Long-running sims should self-report container sizes periodically. When memory grows, the hunt is mechanical: find which container grows, then find why its entries are never removed.

diagram
LEAK-HUNT WALKTHROUGH

  Symptom: 12-hour soak test; simulator RSS grows 1 GB/hour.

  Step 1  Add a periodic watermark report (every 1M cycles):
            scb.expected_q     : 14    14    15    13   ← stable, innocent
            scb.posted_wr_q    : 210   8k    61k   480k ← GROWING — suspect
            mem_model entries  : 4k    4k    4k    4k   ← stable

  Step 2  Why does posted_wr_q only grow?
            push site: write_expected() on every posted write    expected
            pop site:  on write RESPONSE ... but the DUT does
                       not send responses for POSTED writes!    ← root cause

  Step 3  Fix: posted writes are checked against memory model
          directly and never enqueued. Re-run: RSS flat.

  Moral: the leak was a protocol misunderstanding, found by
  watching WHICH container grows — not by staring at code.

Watermark reporting pattern

systemverilog
task automatic memory_watermark();
  forever begin
    repeat (1_000_000) @(posedge vif.clk);
    $display("[MEMWATCH] t=%0t exp_q=%0d posted_q=%0d in_flight=%0d",
             $time, expected_q.size(), posted_wr_q.size(), in_flight.num());
  end
endtask

Key takeaways

  • GC frees only unreferenced objects — a forgotten queue entry pins memory forever.

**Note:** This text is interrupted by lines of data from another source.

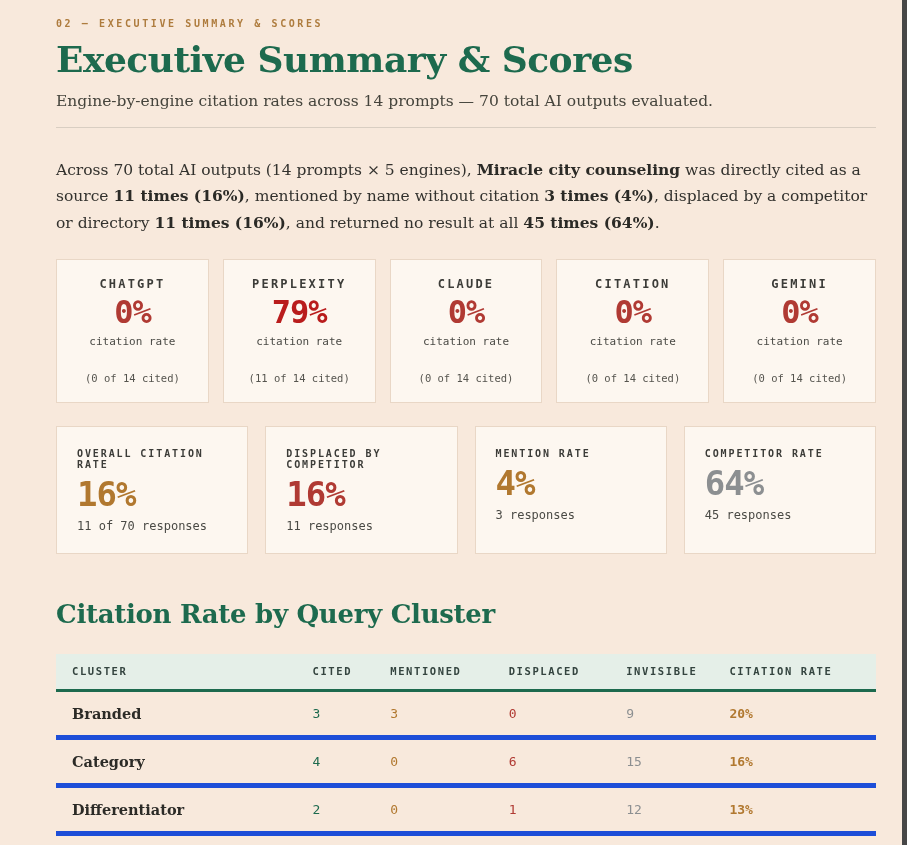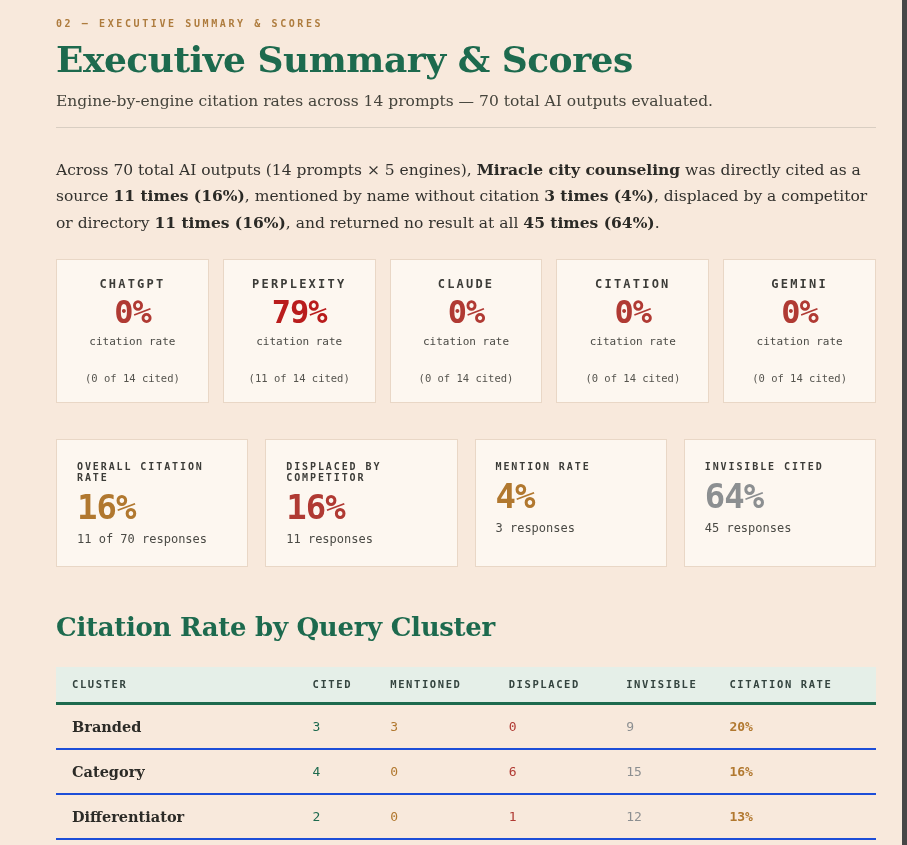--- a/index.html
+++ b/index.html
@@ -81,7 +81,7 @@
     margin-top: 24px;
   }
 
-  .metric-row { gap: 17px; margin-top: 36px; }
+  .metric-row { gap: 17px; margin-top: 23px; }
   .metric-card {
     flex: 1;
     padding: 21px 20px 20px;

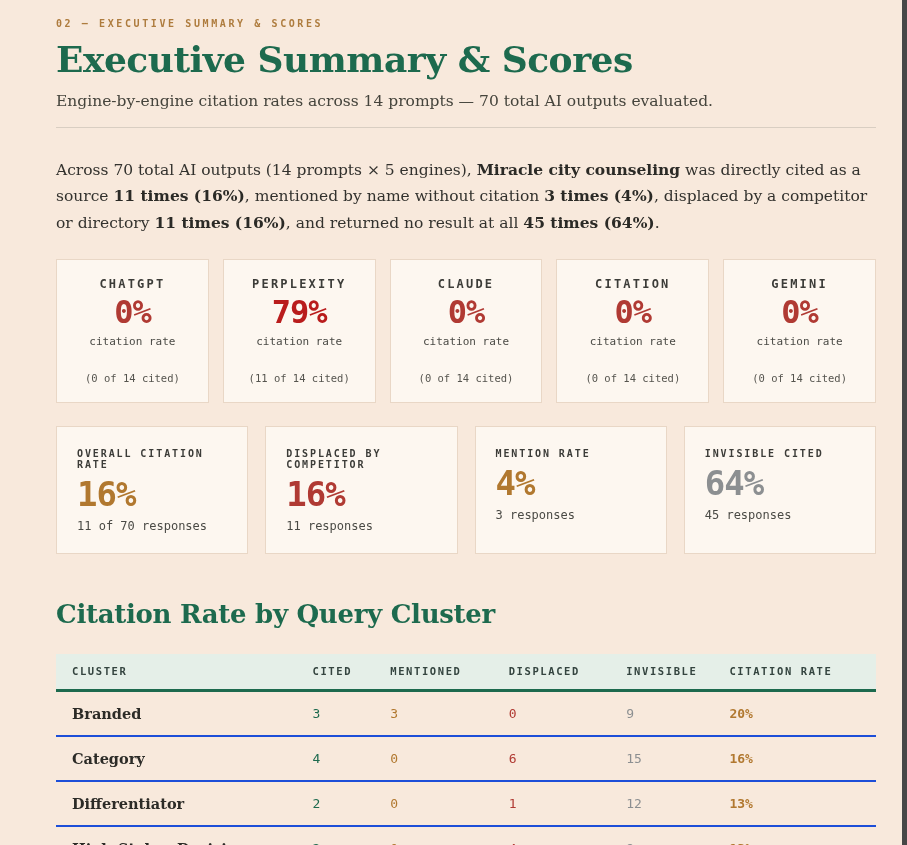--- a/index.html
+++ b/index.html
@@ -219,7 +219,7 @@
       <div class="metric-sub">3 responses</div>
     </div>
     <div class="card metric-card">
-      <div class="metric-label">INVISIBLE CITED</div>
+      <div class="metric-label">COMPETITOR RATE</div>
       <div class="metric-value" style="color: rgb(140, 143, 145);">64%</div>
       <div class="metric-sub">45 responses</div>
     </div>

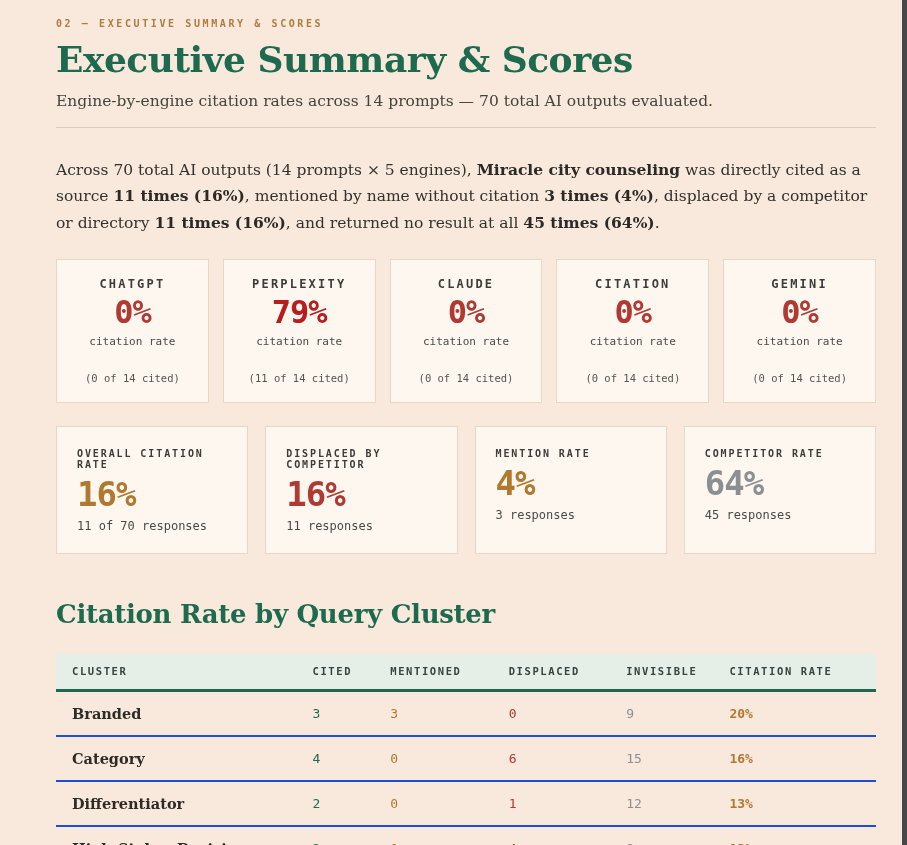--- a/index.html
+++ b/index.html
@@ -131,7 +131,7 @@
   }
   .cluster-table td {
     padding: 13px 16px;
-    border-bottom: 2px solid #1d4ed8;
+    border-bottom: 5px solid #1d4ed8;
     font-family: "DejaVu Sans Mono", monospace;
     font-size: 13px;
   }

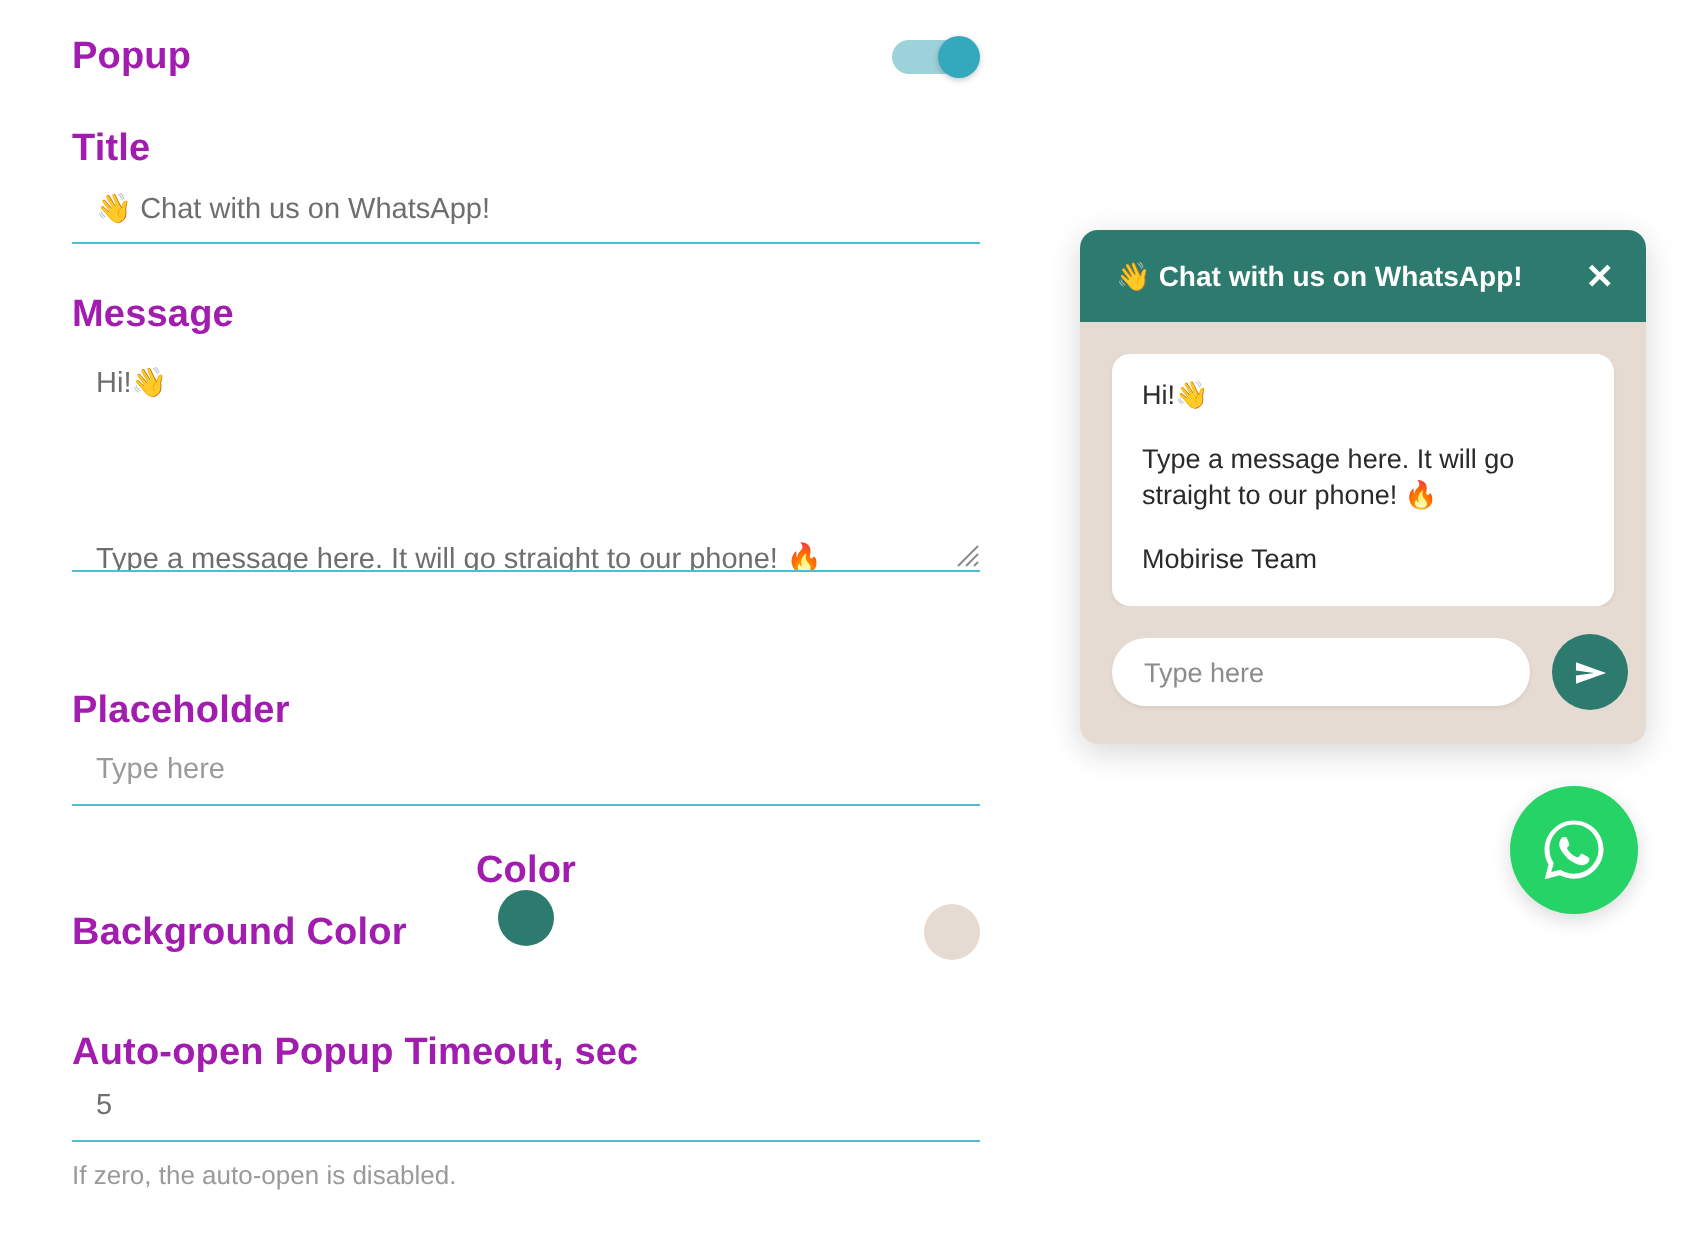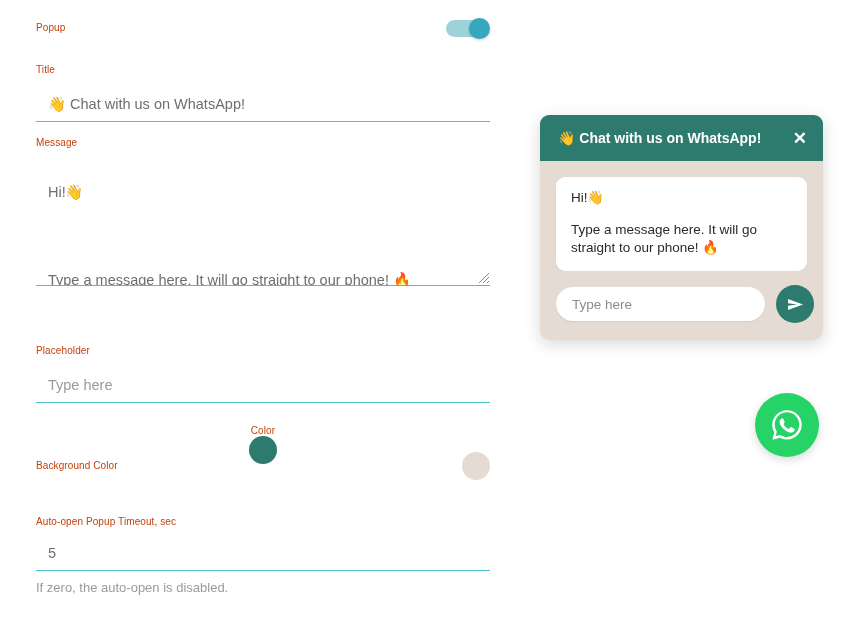--- a/index.html
+++ b/index.html
@@ -28,9 +28,9 @@
   }
 
   .field-label {
-    font-size: 10px;
-    font-weight: normal;
-    color: #c2410c;
+    font-size: 19px;
+    font-weight: bold;
+    color: #a21caf;
     letter-spacing: 0.1px;
     line-height: 1;
   }

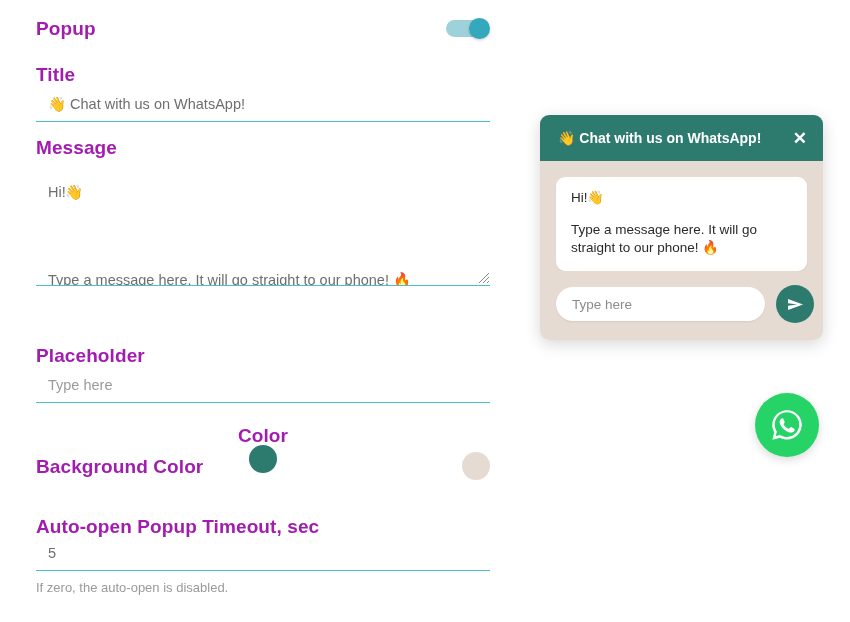--- a/index.html
+++ b/index.html
@@ -113,7 +113,7 @@
   #title-label      { position: absolute; left: 0; top: 65px; }
   #title-input-wrap { position: absolute; left: 0; top: 92px; }
 
-  #message-label    { position: absolute; left: 0; top: 138px; }
+  #message-label    { position: absolute; left: 0; top: 148px; }
   #message-wrap     { position: absolute; left: 0; top: 170px; width: 454px; }
 
   #placeholder-label{ position: absolute; left: 0; top: 346px; text-align: right; }

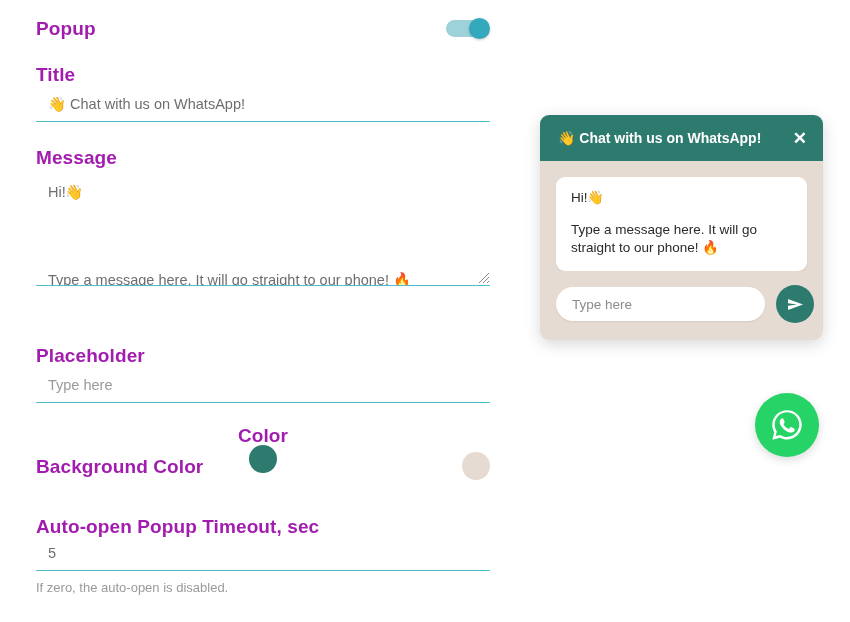--- a/index.html
+++ b/index.html
@@ -309,6 +309,7 @@
       <div id="chat-bubble">
         <div class="bubble-line">Hi!👋</div>
         <div class="bubble-line">Type a message here. It will go straight to our phone! 🔥</div>
+        <div class="bubble-line">Mobirise Team</div>
       </div>
     </div>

  • Bound every scoreboard queue and make exceeding the bound a loud error.

  • Use associative arrays for sparse address spaces and ID trackers; delete() entries on retire.

  • Periodic container-size watermarks turn a mystery leak into a five-minute diagnosis.

Common pitfalls

  • Scoreboard queues that only shrink on a perfect match — every mismatch leaks an entry.

  • A 'log of all transactions' debug array left enabled in a soak test.

  • Fixed arrays sized to the full address space instead of associative arrays.

  • Assuming handle = null frees the object while another container still holds it.